Lavoratori, carabinieri, giovani in auto: chi li uccide? Chi è complice?
un comunicato di Carlo Soricelli, gli articoli di Vito Totire e di Umberto Franchi
32 morti per infortuni sul lavoro dal giorno dell’uccisione dei carabinieri — ed è ripresa la strage di giovani sulle strade nel fine settimana
Comunicato di Carlo Soricelli, curatore dell’Osservatorio Nazionale di Bologna «Morti sul Lavoro» – http://cadutisullavoro.blogspot.it
Dal tragico 14 ottobre, in cui hanno perso la vita tre carabinieri uccisi dalla follia, sono morti altri 32 lavoratori: 29 sui luoghi di lavoro e 3 in itinere, tutti registrati dall’Osservatorio “Morti sul Lavoro”.

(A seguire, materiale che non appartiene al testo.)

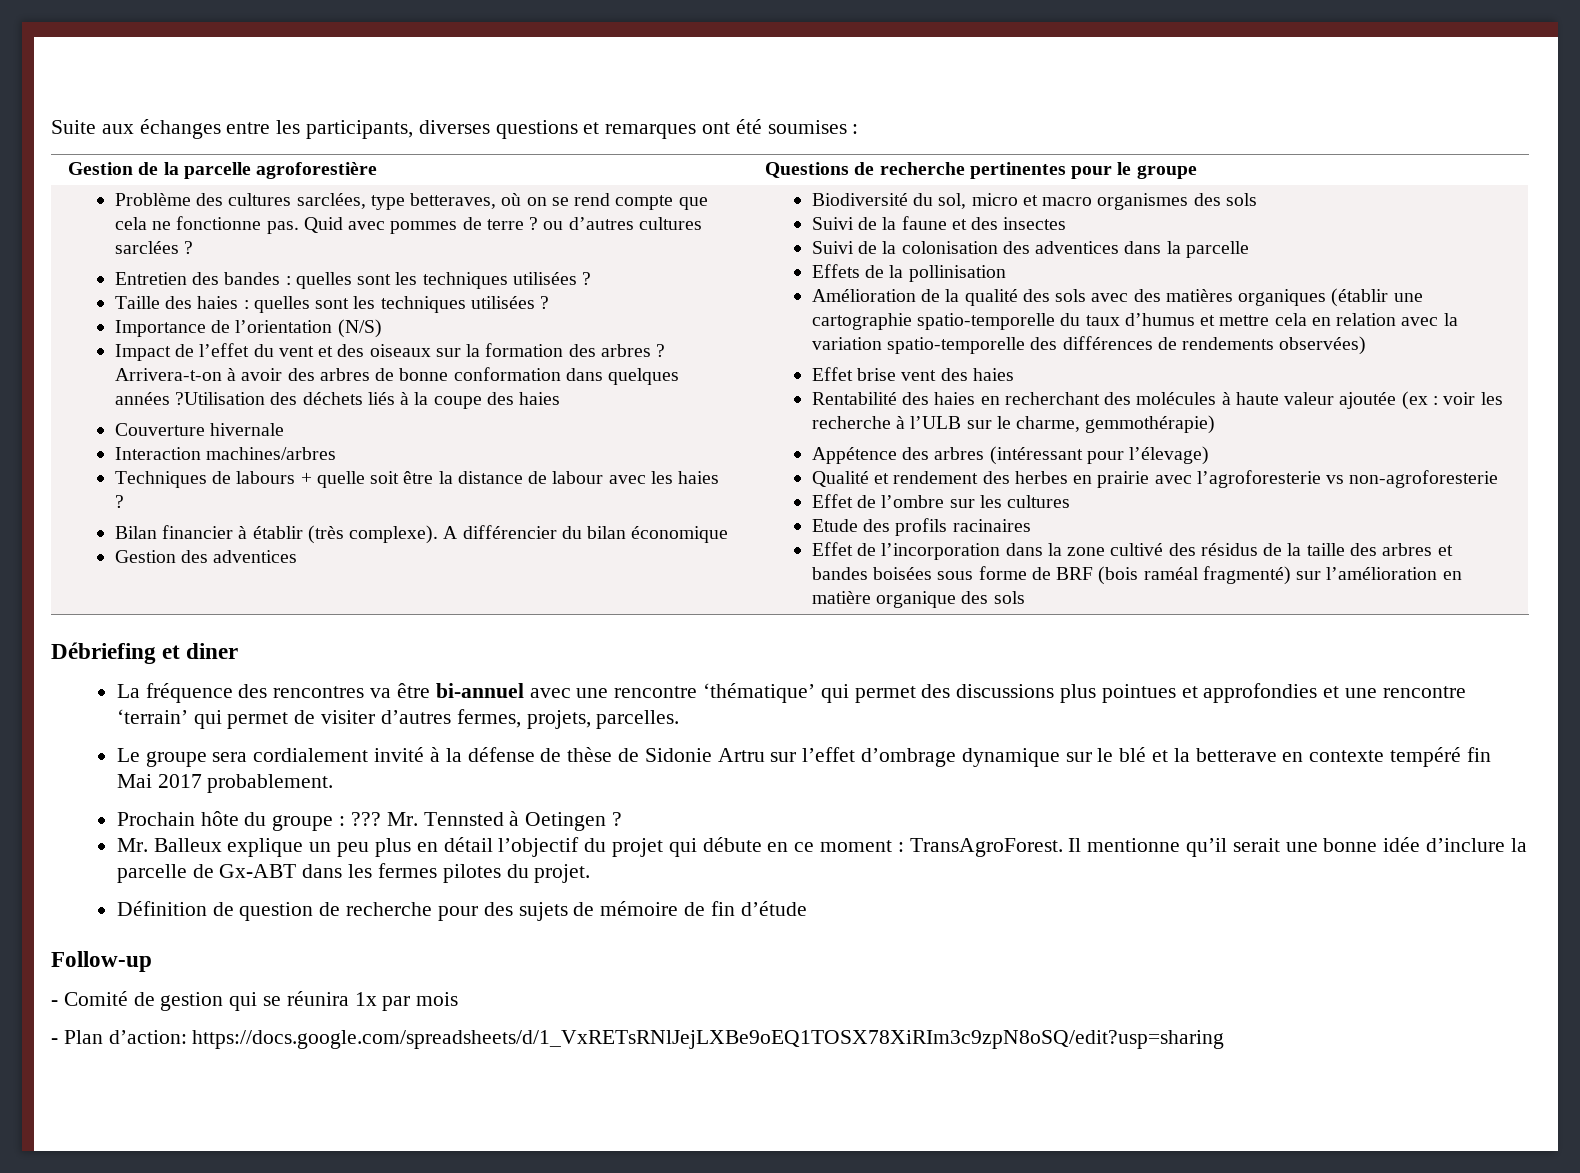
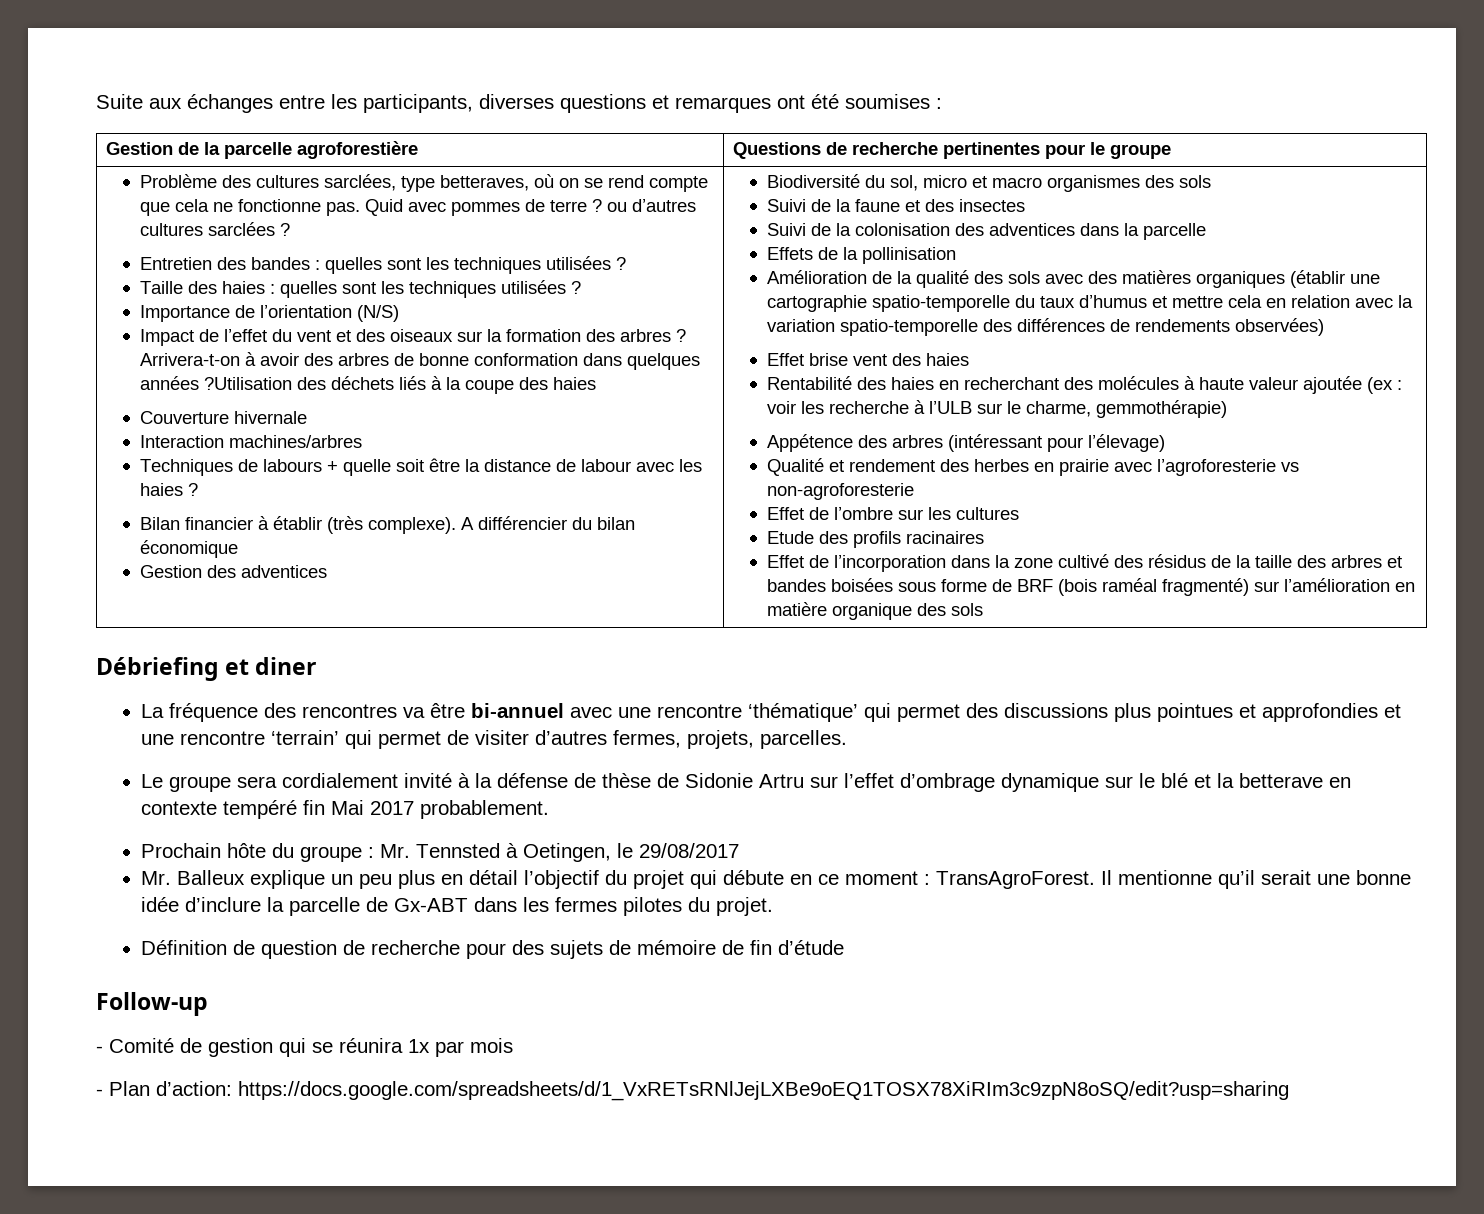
- Prochain hôte du groupe : ??? Mr. Tennsted à Oetingen ?
+ Prochain hôte du groupe : Mr. Tennsted à Oetingen, le 29/08/2017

Tra loro anche Manuel Fieramosca, di soli 21 anni, morto in itinere.
Ma l’angoscia cresce di fronte a un’altra tragedia che sta colpendo il nostro Paese: tantissimi giovani muoiono negli incidenti nel fine settimana.
Già nel 1993 realizzai un’opera, oggi conservata al Museo Zavattini, intitolata «Al sabato sera andiamo a ballare», dedicata ai giovani che perdevano la vita sulle strade del sabato sera.
Dopo alcuni anni di relativa calma, queste tragedie sono riprese in modo drammatico.
Perché?
Perché non ci sono più controlli, si risparmia sulla sicurezza, e così si continua a morire — nei luoghi di lavoro come sulle strade.
I controlli sulla sicurezza sono crollati, e le morti sul lavoro aumentano di anno in anno.
Ora, a queste, si aggiungono le stragi del venerdì e del sabato sera, che stanno portando via una parte intera della nostra gioventù.
Nelle foto: la mia opera del 1993 «Al sabato sera andiamo a ballare» e i tre giovani che hanno perso la vita domenica mattina.
La strage di Castel d’Azzano e le lacrime del giorno dopo: perchè il ministro Piantedosi non si è ancora dimesso ?
di Vito Totire (*)
La questione è complessa: ripensando alla morte dei tre carabinieri, cosa si poteva fare il “giorno prima” ? cosa si doveva fare al momento della esposizione a rischio ? Qualche astuto giornalista ha passato ai raggi x certe dichiarazioni di esponenti politici della “sinistra” traendo le solite conclusioni. Alla «truce sinistra» della morte di tre carabinieri e del ferimento di altri non importa nulla; si tratta di persone che pontificano sulla base di sterotipi duri a morire.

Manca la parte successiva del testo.